File: from_test_statistics.Rmd

package info (click to toggle)
r-cran-effectsize 0.8.3%2Bdfsg-1
links: PTS, VCS
area: main
in suites: bookworm
size: 1,404 kB
sloc: sh: 17; makefile: 2
file content (269 lines) | stat: -rw-r--r-- 7,678 bytes
parent folder | download | duplicates (2)
---
title: "Effect Size from Test Statistics"
output: 
  rmarkdown::html_vignette:
    toc: true
    fig_width: 10.08
    fig_height: 6
tags: [r, effect size, standardization, cohen d]
vignette: >
  %\VignetteIndexEntry{Effect Size from Test Statistics}
  \usepackage[utf8]{inputenc}
  %\VignetteEngine{knitr::rmarkdown}
editor_options: 
  chunk_output_type: console
bibliography: bibliography.bib
---

```{r message=FALSE, warning=FALSE, include=FALSE}
library(knitr)
library(effectsize)

knitr::opts_chunk$set(comment = ">")
options(digits = 2)
options(knitr.kable.NA = "")

set.seed(747)

.eval_if_requireNamespace <- function(...) {
  pkgs <- c(...)
  knitr::opts_chunk$get("eval") && all(sapply(pkgs, requireNamespace, quietly = TRUE))
}
```

# Introduction

In many real world applications there are no straightforward ways of obtaining
standardized effect sizes. However, it is possible to get approximations of most
of the effect size indices ($d$, $r$, $\eta^2_p$...) with the use of test
statistics. These conversions are based on the idea that **test statistics are a
function of effect size and sample size**. Thus information about samples size
(or more often of degrees of freedom) is used to reverse-engineer indices of
effect size from test statistics. This idea and these functions also power our
[***Effect Sizes From Test Statistics*** *shiny app*](https://easystats4u.shinyapps.io/statistic2effectsize/).

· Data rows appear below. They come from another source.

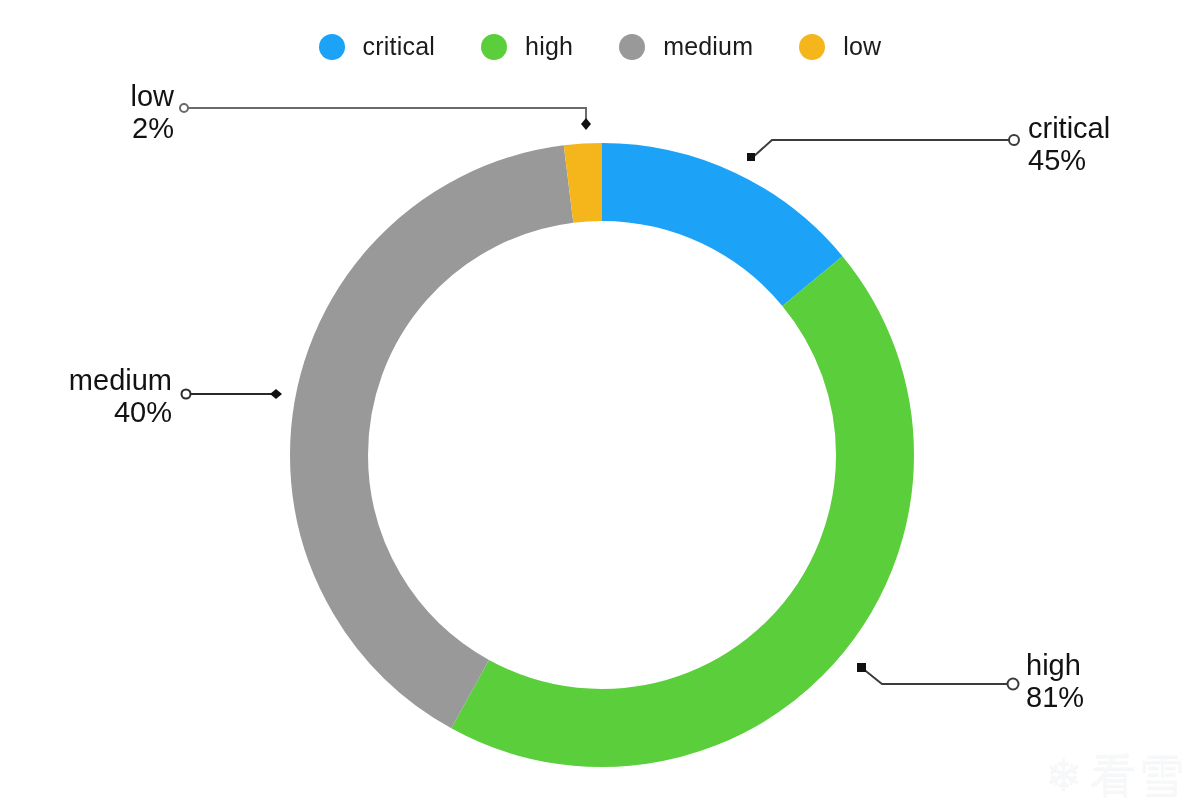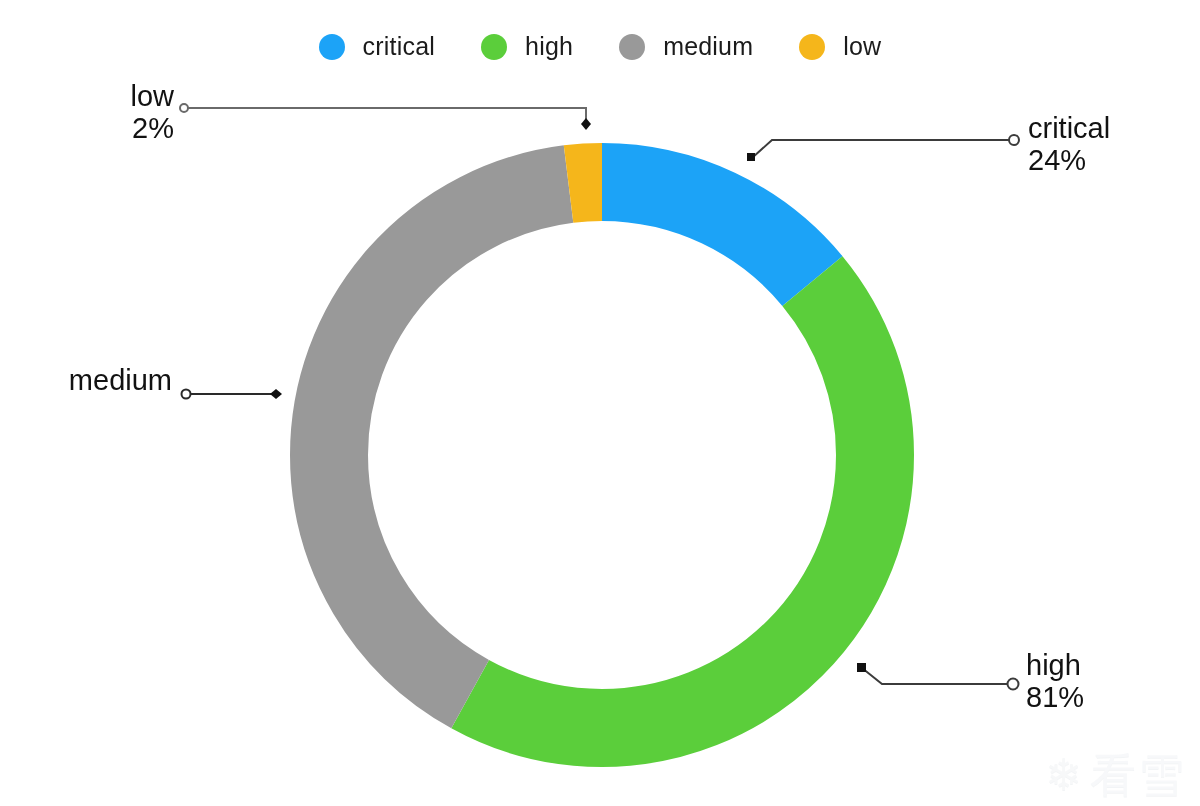--- a/index.html
+++ b/index.html
@@ -168,25 +168,26 @@
 
   </svg>
 
   <div class="callout align-right" id="callout-low">
     <span class="cat">low</span>
     <span class="pct">2%</span>
   </div>
 
   <div class="callout align-left" id="callout-critical">
     <span class="cat">critical</span>
-    <span class="pct">24%</span>
+    <span class="pct">45%</span>
   </div>
 
   <div class="callout align-right" id="callout-medium">
     <span class="cat">medium</span>
+    <span class="pct">40%</span>
   </div>
 
   <div class="callout align-left" id="callout-high">
     <span class="cat">high</span>
     <span class="pct">81%</span>
   </div>
 
 </div>
 
 <div id="watermark">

The measures discussed here are, in one way or another, ***signal to noise
ratios***, with the "noise" representing the unaccounted variance in the outcome
variable^[Note that for generalized linear models (Poisson, Logistic...), where
the outcome is never on an arbitrary scale, estimates themselves **are** indices
of effect size! Thus this vignette is relevant only to general linear models.].

The indices are:

- Percent variance explained ($\eta^2_p$, $\omega^2_p$, $\epsilon^2_p$).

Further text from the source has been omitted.